→ YOUR TASK:
Would you return the listing that follows exactly, leaving its pictures behind?

→ ENTRIES SHOWN:
──────────────────────────────
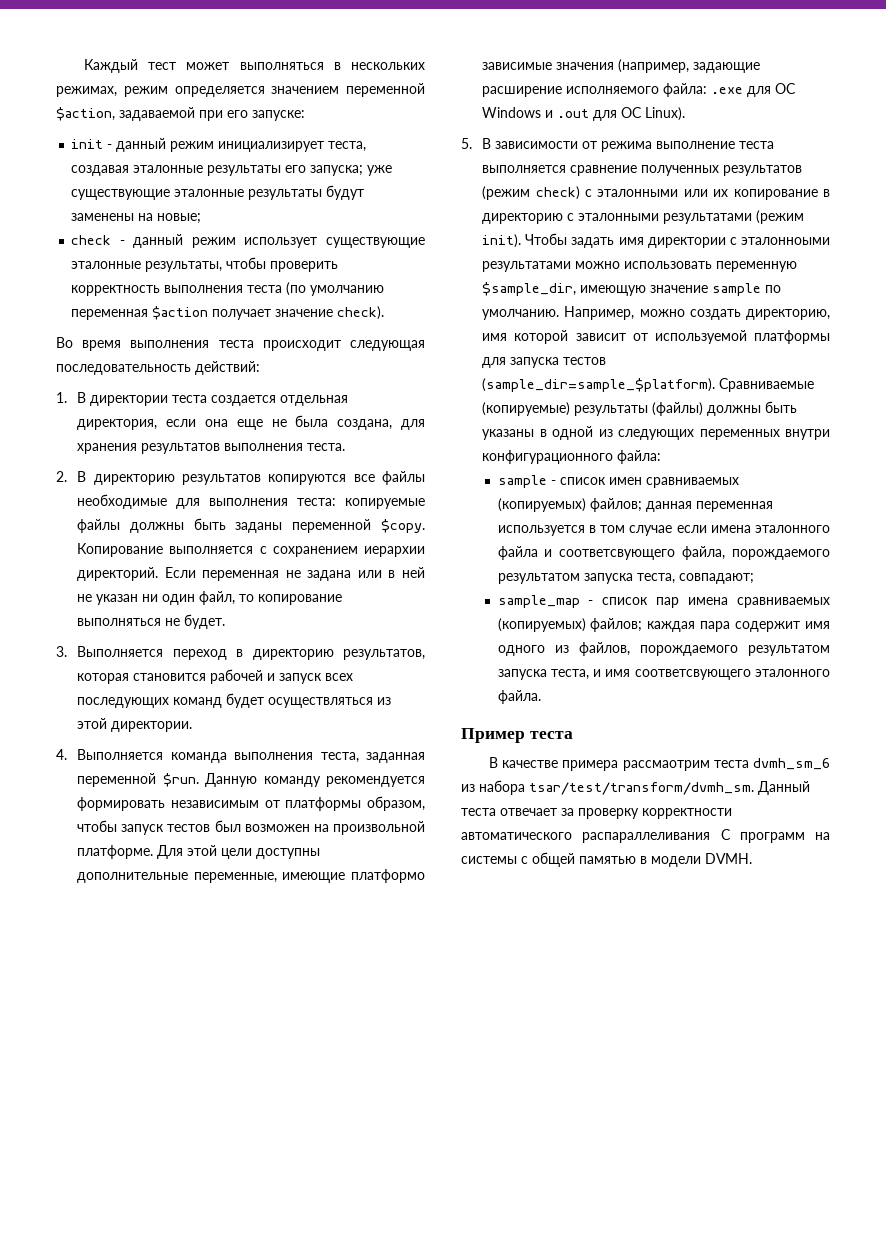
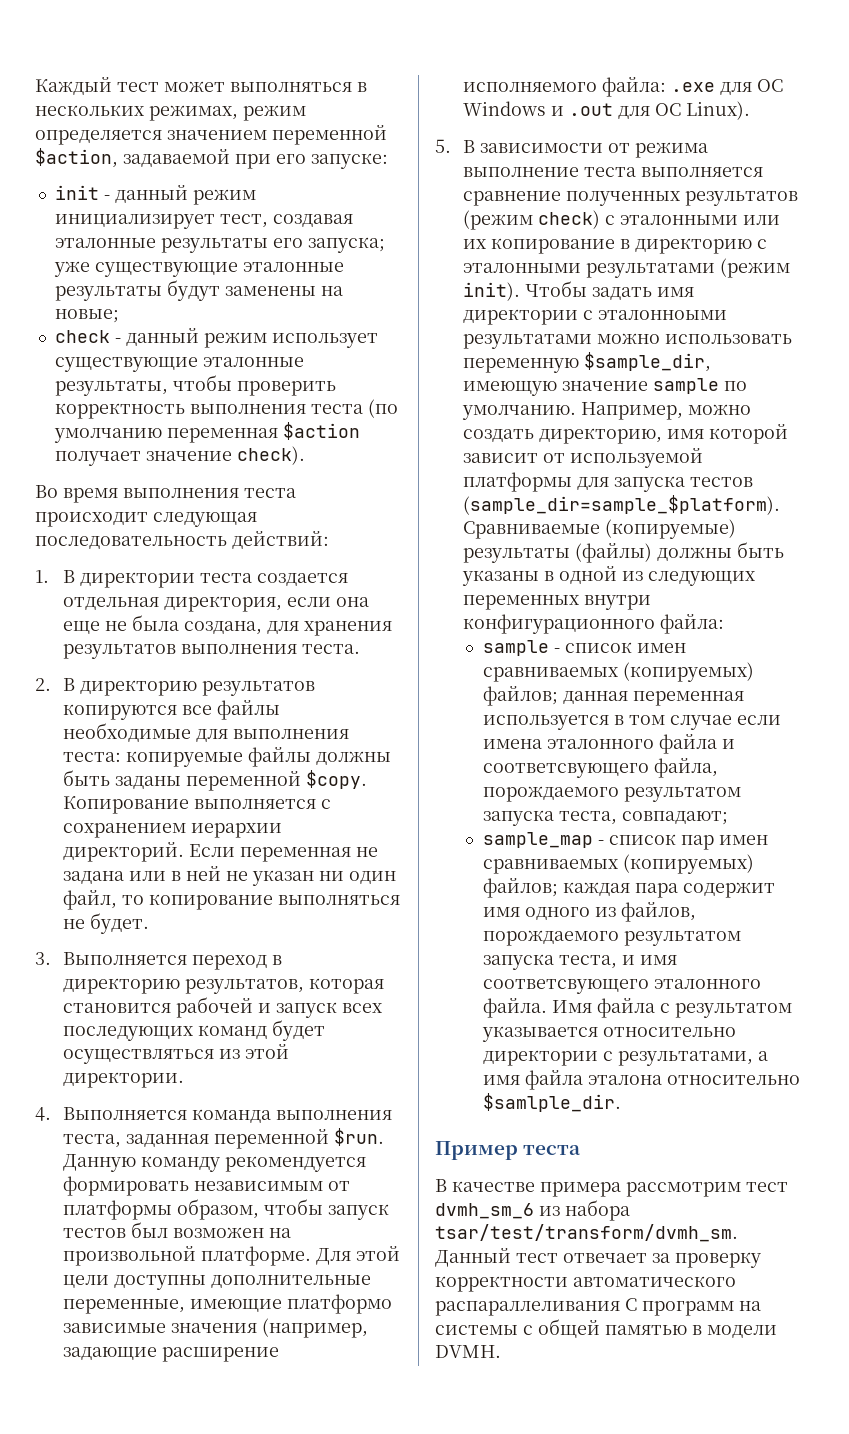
- init - данный режим инициализирует теста, создавая эталонные результаты его запуска; уже существующие эталонные результаты будут заменены на новые;
+ init - данный режим инициализирует тест, создавая эталонные результаты его запуска; уже существующие эталонные результаты будут заменены на новые;
- sample_map - список пар имена сравниваемых (копируемых) файлов; каждая пара содержит имя одного из файлов, порождаемого результатом запуска теста, и имя соответсвующего эталонного файла.
+ sample_map - список пар имен сравниваемых (копируемых) файлов; каждая пара содержит имя одного из файлов, порождаемого результатом запуска теста, и имя соответсвующего эталонного файла. Имя файла с результатом указывается относительно директории с результатами, а имя файла эталона относительно $samlple_dir.
- В качестве примера рассмаотрим теста dvmh_sm_6 из набора tsar/test/transform/dvmh_sm.
+ В качестве примера рассмотрим тест dvmh_sm_6 из набора tsar/test/transform/dvmh_sm.
- Данный теста отвечает за проверку корректности автоматического распараллеливания С программ на системы с общей памятью в модели DVMH.
+ Данный тест отвечает за проверку корректности автоматического распараллеливания С программ на системы с общей памятью в модели DVMH.

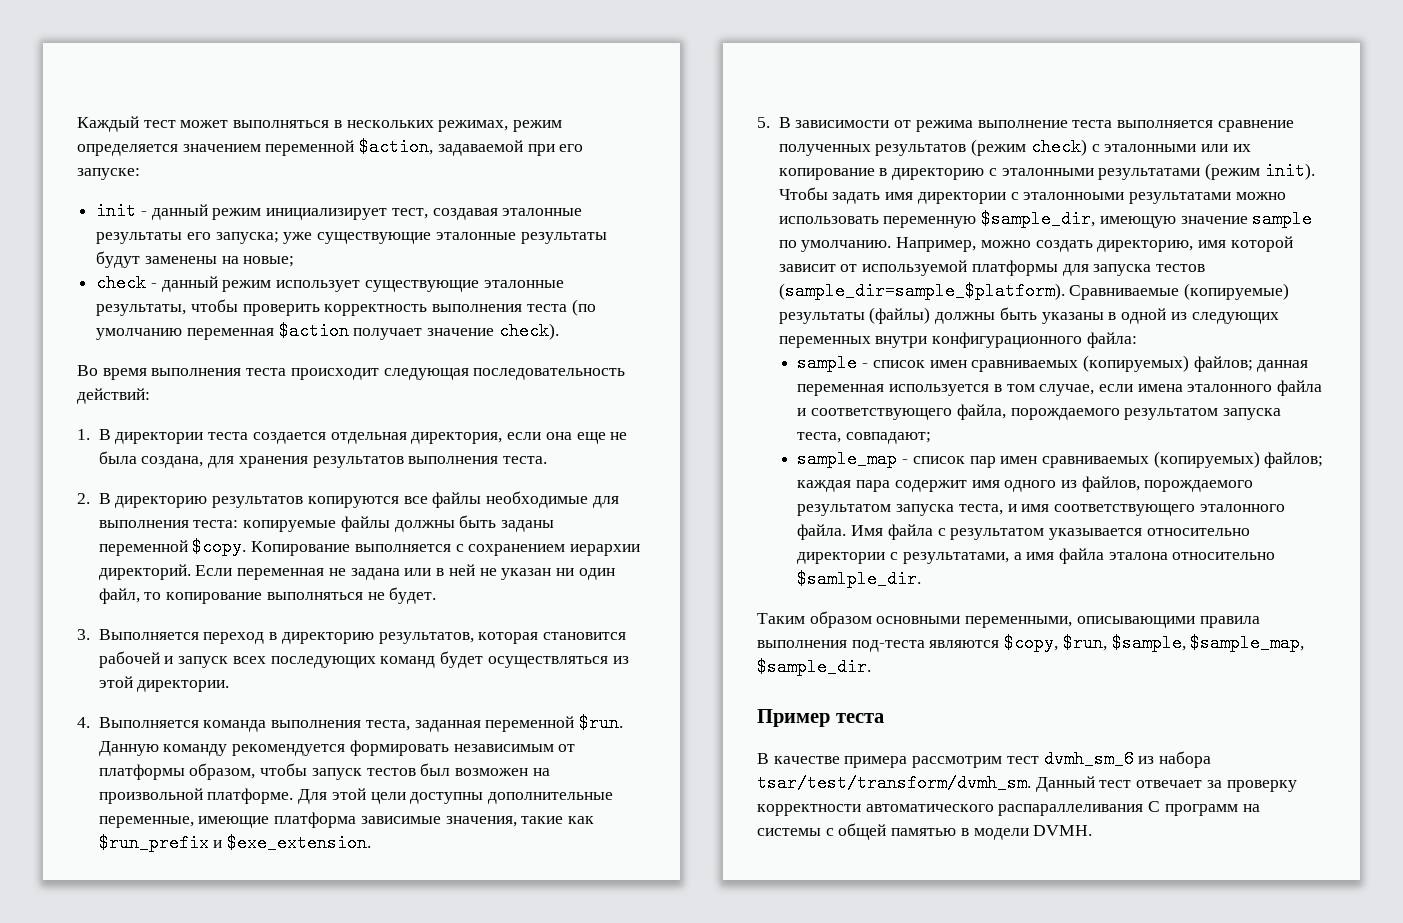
- Для этой цели доступны дополнительные переменные, имеющие платформо зависимые значения (например, задающие расширение исполняемого файла: .exe для ОС Windows и .out для ОС Linux).
+ Для этой цели доступны дополнительные переменные, имеющие платформа зависимые значения, такие как $run_prefix и $exe_extension.
- sample - список имен сравниваемых (копируемых) файлов; данная переменная используется в том случае если имена эталонного файла и соответсвующего файла, порождаемого результатом запуска теста, совпадают;
+ sample - список имен сравниваемых (копируемых) файлов; данная переменная используется в том случае, если имена эталонного файла и соответствующего файла, порождаемого результатом запуска теста, совпадают;
- sample_map - список пар имен сравниваемых (копируемых) файлов; каждая пара содержит имя одного из файлов, порождаемого результатом запуска теста, и имя соответсвующего эталонного файла.
+ sample_map - список пар имен сравниваемых (копируемых) файлов; каждая пара содержит имя одного из файлов, порождаемого результатом запуска теста, и имя соответствующего эталонного файла.
+ Таким образом основными переменными, описывающими правила выполнения под-теста являются $copy, $run, $sample, $sample_map, $sample_dir.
──────────────────────────────
→ FINAL ANSWER:
- init - данный режим инициализирует теста, создавая эталонные результаты его запуска; уже существующие эталонные результаты будут заменены на новые;
+ init - данный режим инициализирует тест, создавая эталонные результаты его запуска; уже существующие эталонные результаты будут заменены на новые;
- sample_map - список пар имена сравниваемых (копируемых) файлов; каждая пара содержит имя одного из файлов, порождаемого результатом запуска теста, и имя соответсвующего эталонного файла.
+ sample_map - список пар имен сравниваемых (копируемых) файлов; каждая пара содержит имя одного из файлов, порождаемого результатом запуска теста, и имя соответсвующего эталонного файла. Имя файла с результатом указывается относительно директории с результатами, а имя файла эталона относительно $samlple_dir.
- В качестве примера рассмаотрим теста dvmh_sm_6 из набора tsar/test/transform/dvmh_sm.
+ В качестве примера рассмотрим тест dvmh_sm_6 из набора tsar/test/transform/dvmh_sm.
- Данный теста отвечает за проверку корректности автоматического распараллеливания С программ на системы с общей памятью в модели DVMH.
+ Данный тест отвечает за проверку корректности автоматического распараллеливания С программ на системы с общей памятью в модели DVMH.

- Для этой цели доступны дополнительные переменные, имеющие платформо зависимые значения (например, задающие расширение исполняемого файла: .exe для ОС Windows и .out для ОС Linux).
+ Для этой цели доступны дополнительные переменные, имеющие платформа зависимые значения, такие как $run_prefix и $exe_extension.
- sample - список имен сравниваемых (копируемых) файлов; данная переменная используется в том случае если имена эталонного файла и соответсвующего файла, порождаемого результатом запуска теста, совпадают;
+ sample - список имен сравниваемых (копируемых) файлов; данная переменная используется в том случае, если имена эталонного файла и соответствующего файла, порождаемого результатом запуска теста, совпадают;
- sample_map - список пар имен сравниваемых (копируемых) файлов; каждая пара содержит имя одного из файлов, порождаемого результатом запуска теста, и имя соответсвующего эталонного файла.
+ sample_map - список пар имен сравниваемых (копируемых) файлов; каждая пара содержит имя одного из файлов, порождаемого результатом запуска теста, и имя соответствующего эталонного файла.
+ Таким образом основными переменными, описывающими правила выполнения под-теста являются $copy, $run, $sample, $sample_map, $sample_dir.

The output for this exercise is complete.